● TASK REQUIREMENTS: The word "dtable" occurs in some of the lines below; copy each of those lines.

(Web interface edit records)
☆ ☆ ☆ ☆ ☆

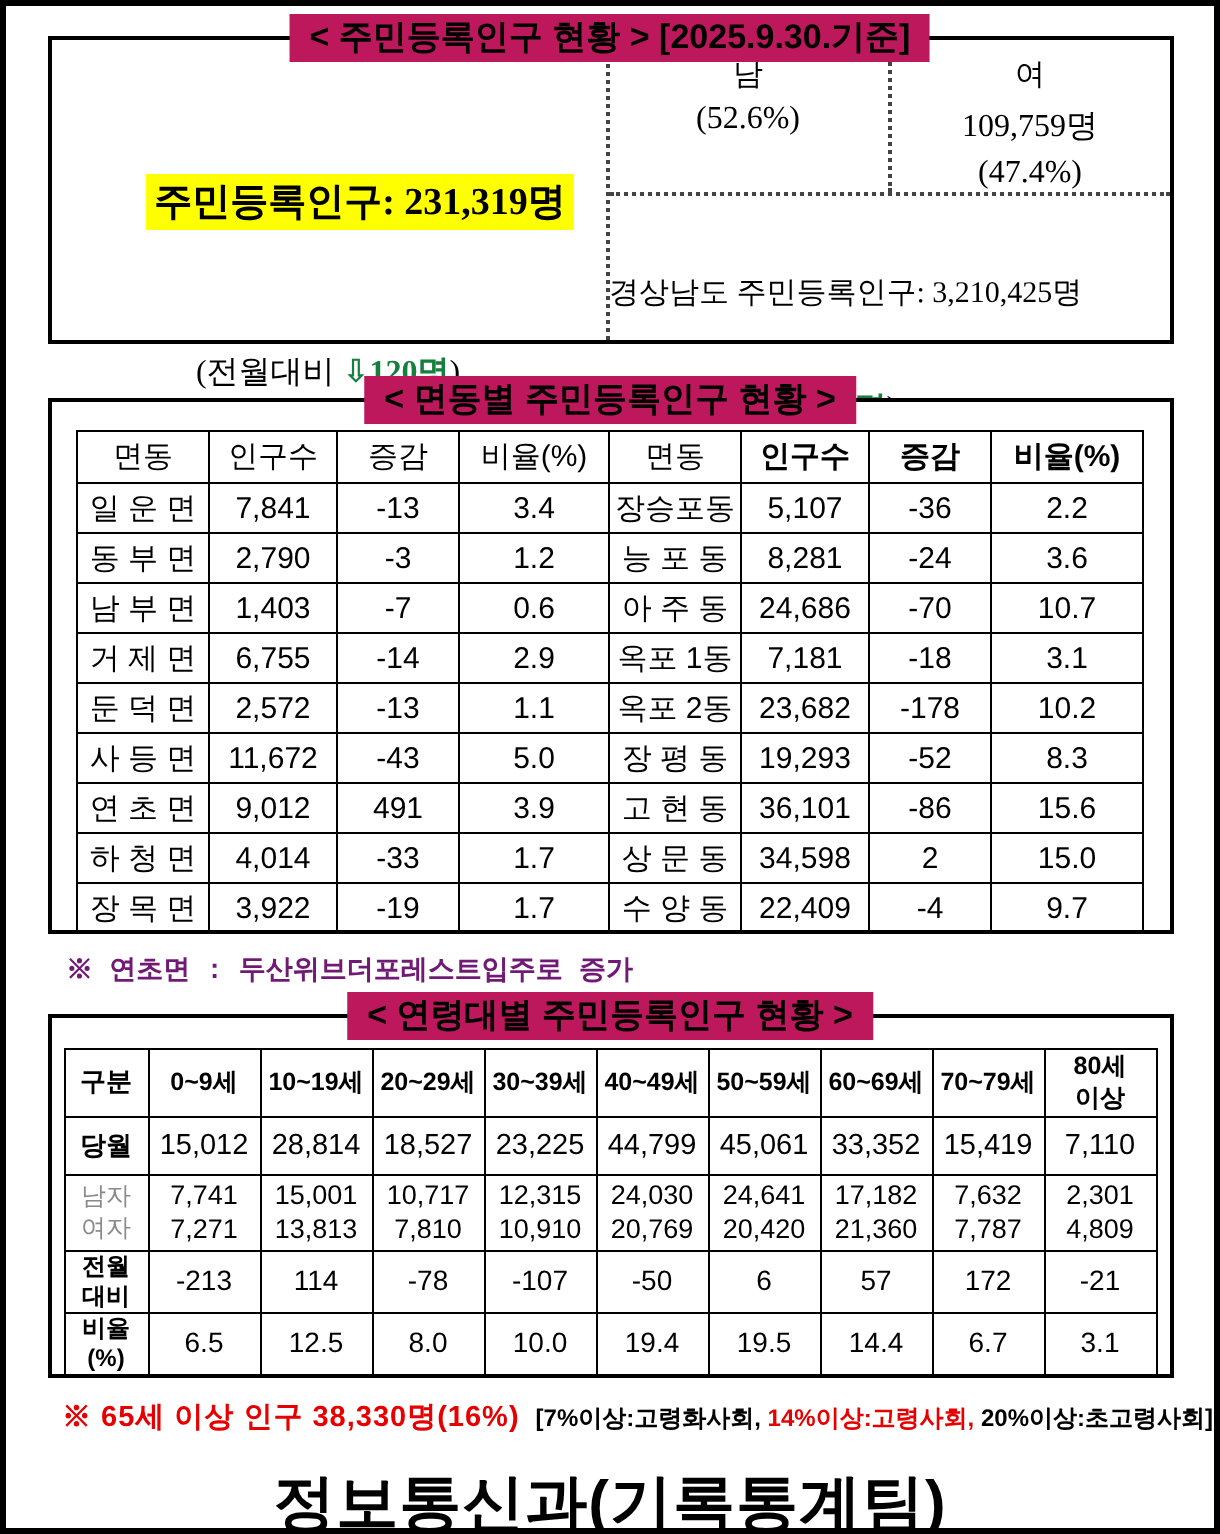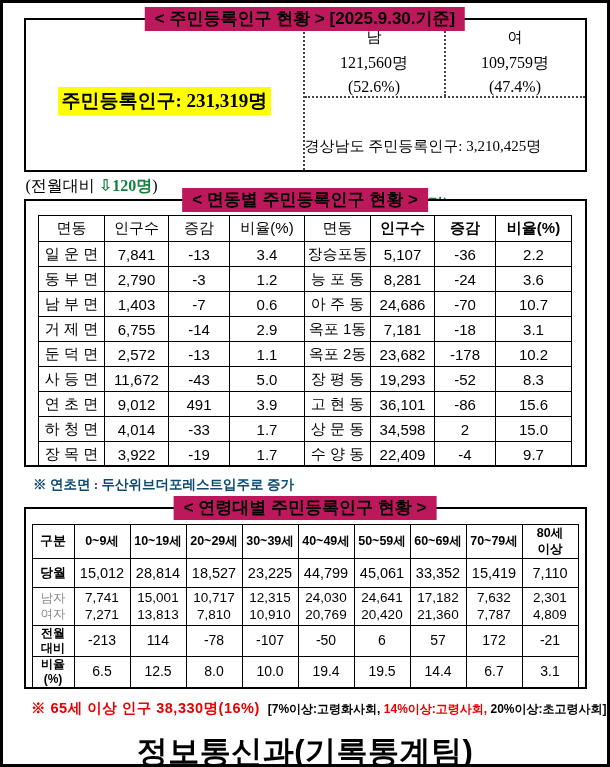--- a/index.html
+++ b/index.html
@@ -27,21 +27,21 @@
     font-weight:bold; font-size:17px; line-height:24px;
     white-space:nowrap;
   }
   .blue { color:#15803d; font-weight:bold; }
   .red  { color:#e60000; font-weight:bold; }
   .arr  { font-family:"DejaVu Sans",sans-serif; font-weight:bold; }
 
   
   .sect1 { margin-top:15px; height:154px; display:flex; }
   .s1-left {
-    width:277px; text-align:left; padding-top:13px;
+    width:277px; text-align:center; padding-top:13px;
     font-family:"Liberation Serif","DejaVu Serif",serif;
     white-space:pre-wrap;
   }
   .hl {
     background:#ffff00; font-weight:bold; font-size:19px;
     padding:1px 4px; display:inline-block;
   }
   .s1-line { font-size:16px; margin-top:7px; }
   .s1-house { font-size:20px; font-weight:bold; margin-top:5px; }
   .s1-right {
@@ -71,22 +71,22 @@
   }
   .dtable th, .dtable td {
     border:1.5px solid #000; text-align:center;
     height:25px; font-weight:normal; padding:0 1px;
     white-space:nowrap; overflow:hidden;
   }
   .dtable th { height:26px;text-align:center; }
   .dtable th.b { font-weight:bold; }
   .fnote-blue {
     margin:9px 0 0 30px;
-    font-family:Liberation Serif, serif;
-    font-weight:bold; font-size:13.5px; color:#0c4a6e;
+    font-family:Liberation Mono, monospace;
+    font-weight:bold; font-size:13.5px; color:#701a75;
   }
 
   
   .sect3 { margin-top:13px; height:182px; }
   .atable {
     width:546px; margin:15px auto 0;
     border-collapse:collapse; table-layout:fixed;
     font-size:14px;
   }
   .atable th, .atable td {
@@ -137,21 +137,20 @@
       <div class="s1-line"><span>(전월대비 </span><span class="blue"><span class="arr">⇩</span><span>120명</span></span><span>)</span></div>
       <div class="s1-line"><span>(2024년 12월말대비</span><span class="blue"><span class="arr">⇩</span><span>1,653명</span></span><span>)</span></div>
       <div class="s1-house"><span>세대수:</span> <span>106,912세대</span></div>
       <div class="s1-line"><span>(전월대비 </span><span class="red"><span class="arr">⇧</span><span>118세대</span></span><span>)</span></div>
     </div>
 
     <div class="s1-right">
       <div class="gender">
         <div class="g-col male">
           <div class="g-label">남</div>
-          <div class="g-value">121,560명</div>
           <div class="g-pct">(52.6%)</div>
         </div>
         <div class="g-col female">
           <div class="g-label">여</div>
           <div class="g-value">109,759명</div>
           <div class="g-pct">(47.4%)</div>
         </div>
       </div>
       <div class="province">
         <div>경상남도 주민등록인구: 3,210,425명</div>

☆ ☆ ☆ ☆ ☆

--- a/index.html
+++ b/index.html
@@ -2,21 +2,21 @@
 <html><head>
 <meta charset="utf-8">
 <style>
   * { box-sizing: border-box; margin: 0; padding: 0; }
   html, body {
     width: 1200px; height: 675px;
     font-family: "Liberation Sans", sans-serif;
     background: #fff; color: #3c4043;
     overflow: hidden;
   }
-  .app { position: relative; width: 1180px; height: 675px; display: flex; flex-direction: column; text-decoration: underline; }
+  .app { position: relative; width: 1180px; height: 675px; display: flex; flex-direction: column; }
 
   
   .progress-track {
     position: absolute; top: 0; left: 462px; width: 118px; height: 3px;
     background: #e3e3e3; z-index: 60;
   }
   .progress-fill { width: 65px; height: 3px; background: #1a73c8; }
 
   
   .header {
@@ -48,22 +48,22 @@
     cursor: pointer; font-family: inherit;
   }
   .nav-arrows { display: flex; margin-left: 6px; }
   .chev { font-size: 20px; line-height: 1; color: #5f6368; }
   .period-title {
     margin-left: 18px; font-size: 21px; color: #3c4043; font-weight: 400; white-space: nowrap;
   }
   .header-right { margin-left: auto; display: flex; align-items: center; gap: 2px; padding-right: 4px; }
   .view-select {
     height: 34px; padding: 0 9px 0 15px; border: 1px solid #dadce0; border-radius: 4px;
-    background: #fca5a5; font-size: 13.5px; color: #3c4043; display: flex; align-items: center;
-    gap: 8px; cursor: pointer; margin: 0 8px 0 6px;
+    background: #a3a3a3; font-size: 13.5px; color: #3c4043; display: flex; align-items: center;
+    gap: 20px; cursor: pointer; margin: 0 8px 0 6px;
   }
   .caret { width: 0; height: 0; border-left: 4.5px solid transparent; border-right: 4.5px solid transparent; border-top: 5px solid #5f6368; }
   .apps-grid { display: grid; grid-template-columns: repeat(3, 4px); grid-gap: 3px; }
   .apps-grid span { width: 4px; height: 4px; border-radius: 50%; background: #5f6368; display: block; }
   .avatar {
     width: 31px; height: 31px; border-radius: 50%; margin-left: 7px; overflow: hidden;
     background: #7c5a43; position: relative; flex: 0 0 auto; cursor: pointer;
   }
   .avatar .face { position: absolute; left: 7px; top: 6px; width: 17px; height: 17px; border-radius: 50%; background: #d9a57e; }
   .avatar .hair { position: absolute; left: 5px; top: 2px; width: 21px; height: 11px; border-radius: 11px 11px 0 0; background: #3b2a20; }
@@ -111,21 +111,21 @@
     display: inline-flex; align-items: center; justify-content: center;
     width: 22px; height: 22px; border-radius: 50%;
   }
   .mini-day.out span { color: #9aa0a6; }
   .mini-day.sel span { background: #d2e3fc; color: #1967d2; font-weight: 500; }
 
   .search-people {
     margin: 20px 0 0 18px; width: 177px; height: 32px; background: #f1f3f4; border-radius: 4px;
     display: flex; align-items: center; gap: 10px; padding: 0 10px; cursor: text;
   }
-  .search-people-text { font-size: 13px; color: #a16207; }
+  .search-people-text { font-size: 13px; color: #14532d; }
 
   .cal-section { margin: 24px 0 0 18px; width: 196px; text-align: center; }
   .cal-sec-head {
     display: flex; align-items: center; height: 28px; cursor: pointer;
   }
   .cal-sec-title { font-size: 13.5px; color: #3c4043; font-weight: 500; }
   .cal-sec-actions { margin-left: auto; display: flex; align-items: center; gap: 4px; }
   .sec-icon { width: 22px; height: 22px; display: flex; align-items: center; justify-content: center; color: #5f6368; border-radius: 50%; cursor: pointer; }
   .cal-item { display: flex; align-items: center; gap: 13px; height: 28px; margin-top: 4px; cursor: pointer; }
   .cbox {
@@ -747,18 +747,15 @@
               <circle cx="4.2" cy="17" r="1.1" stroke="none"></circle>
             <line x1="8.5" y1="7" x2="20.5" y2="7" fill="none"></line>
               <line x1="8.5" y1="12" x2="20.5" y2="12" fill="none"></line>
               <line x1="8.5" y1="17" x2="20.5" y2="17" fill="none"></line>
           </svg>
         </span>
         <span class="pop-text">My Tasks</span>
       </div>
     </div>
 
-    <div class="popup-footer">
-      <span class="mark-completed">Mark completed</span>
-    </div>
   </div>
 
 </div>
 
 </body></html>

☆ ☆ ☆ ☆ ☆

● RESPONSE TO THE TASK:
   .dtable th, .dtable td {
   .dtable th { height:26px;text-align:center; }
   .dtable th.b { font-weight:bold; }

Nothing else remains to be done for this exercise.